Exercise objective:
Report each line of the listing below that holds "right".

=== Input records ===

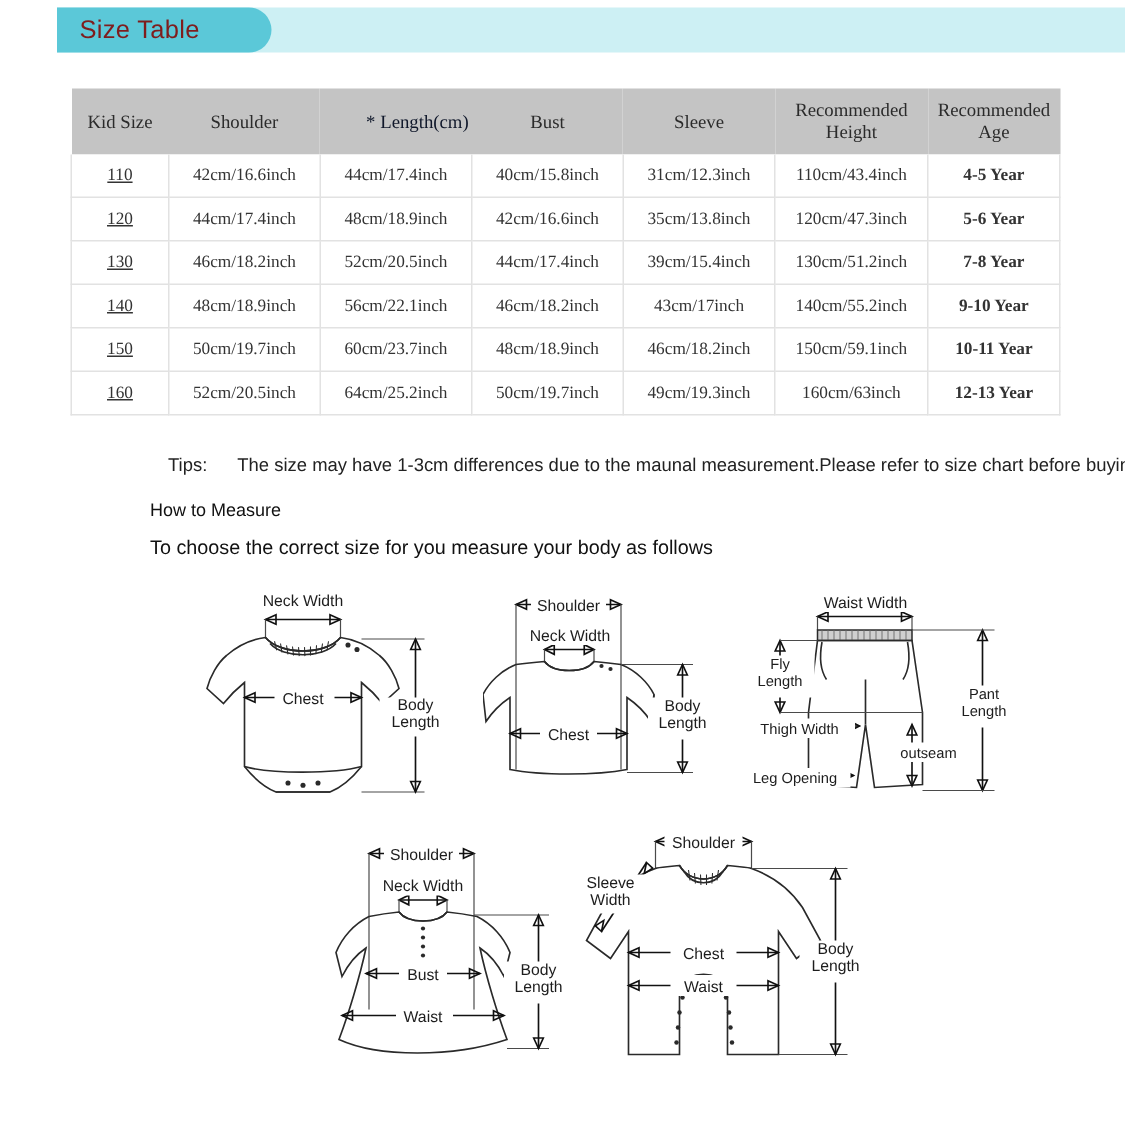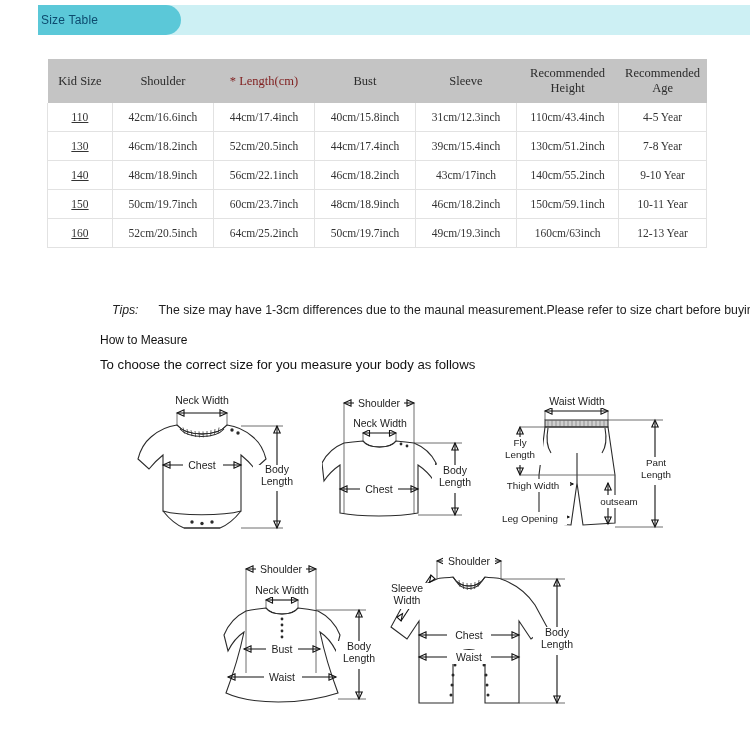--- a/index.html
+++ b/index.html
@@ -13,49 +13,49 @@
   .banner{
     position:absolute;left:38px;top:5px;width:712px;height:30px;
     background:#cdf0f4;
   }
   .banner-pill{
     position:absolute;left:0;top:0;width:143px;height:30px;
     background:#5bc8d8;border-radius:0 16px 16px 0;
     display:flex;align-items:center;
   }
   .banner-pill span{
-    color:#0c4a6e;font-size:12px;padding-left:3px;letter-spacing:.2px;
+    color:#7f1d1d;font-size:17px;padding-left:15px;letter-spacing:.2px;
   }
 
   
   .table-wrap{position:absolute;left:47px;top:59px;width:660px;}
   table.size-table{border-collapse:collapse;width:660px;
     font-family:"Liberation Serif", serif;border-radius:10px;}
   table.size-table th{
     background:#c4c4c4;color:#2b2b2b;font-weight:normal;
     font-size:12.5px;line-height:15px;padding:7px 2px;text-align:center;
     border:none;
   }
-  table.size-table th.accent{color:#7f1d1d;}
+  table.size-table th.accent{color:#0f172a;text-align:right;}
   table.size-table td{
     border:1px solid #e2e2e2;border-top:none;
     font-size:11.5px;color:#333;text-align:center;padding:8px 2px;
     background:#fff;
   }
   table.size-table tr td:first-child{border-left:1px solid #e2e2e2;text-decoration:underline;}
   .c0{width:70px;}
   .c1,.c2,.c3,.c4,.c5{width:103px;}
-  .c6{width:85px;}
+  .c6{width:85px;font-weight:bold;}
 
   
   .tips{
     position:absolute;left:112px;top:303px;font-size:12.3px;color:#222;
     white-space:nowrap;
   }
-  .tips .lbl{margin-right:20px;font-style:italic;}
+  .tips .lbl{margin-right:20px;}
   .how-title{
     position:absolute;left:100px;top:333px;font-size:12px;color:#111;
   }
   .how-sub{
     position:absolute;left:100px;top:357px;font-size:13.2px;color:#111;
   }
 
   
   .diagrams{position:absolute;left:0;top:385px;width:622px;height:365px;}
   .dg{position:absolute;}
@@ -99,20 +99,29 @@
     </thead>
     <tbody>
         <tr>
           <td class="c0">110</td>
           <td class="c1">42cm/16.6inch</td>
           <td class="c2">44cm/17.4inch</td>
           <td class="c3">40cm/15.8inch</td>
           <td class="c4">31cm/12.3inch</td>
           <td class="c5">110cm/43.4inch</td>
           <td class="c6">4-5 Year</td>
+        </tr>
+        <tr>
+          <td class="c0">120</td>
+          <td class="c1">44cm/17.4inch</td>
+          <td class="c2">48cm/18.9inch</td>
+          <td class="c3">42cm/16.6inch</td>
+          <td class="c4">35cm/13.8inch</td>
+          <td class="c5">120cm/47.3inch</td>
+          <td class="c6">5-6 Year</td>
         </tr>
         <tr>
           <td class="c0">130</td>
           <td class="c1">46cm/18.2inch</td>
           <td class="c2">52cm/20.5inch</td>
           <td class="c3">44cm/17.4inch</td>
           <td class="c4">39cm/15.4inch</td>
           <td class="c5">130cm/51.2inch</td>
           <td class="c6">7-8 Year</td>
         </tr>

===

Result:
+  table.size-table th.accent{color:#0f172a;text-align:right;}
-  .tips .lbl{margin-right:20px;font-style:italic;}
+  .tips .lbl{margin-right:20px;}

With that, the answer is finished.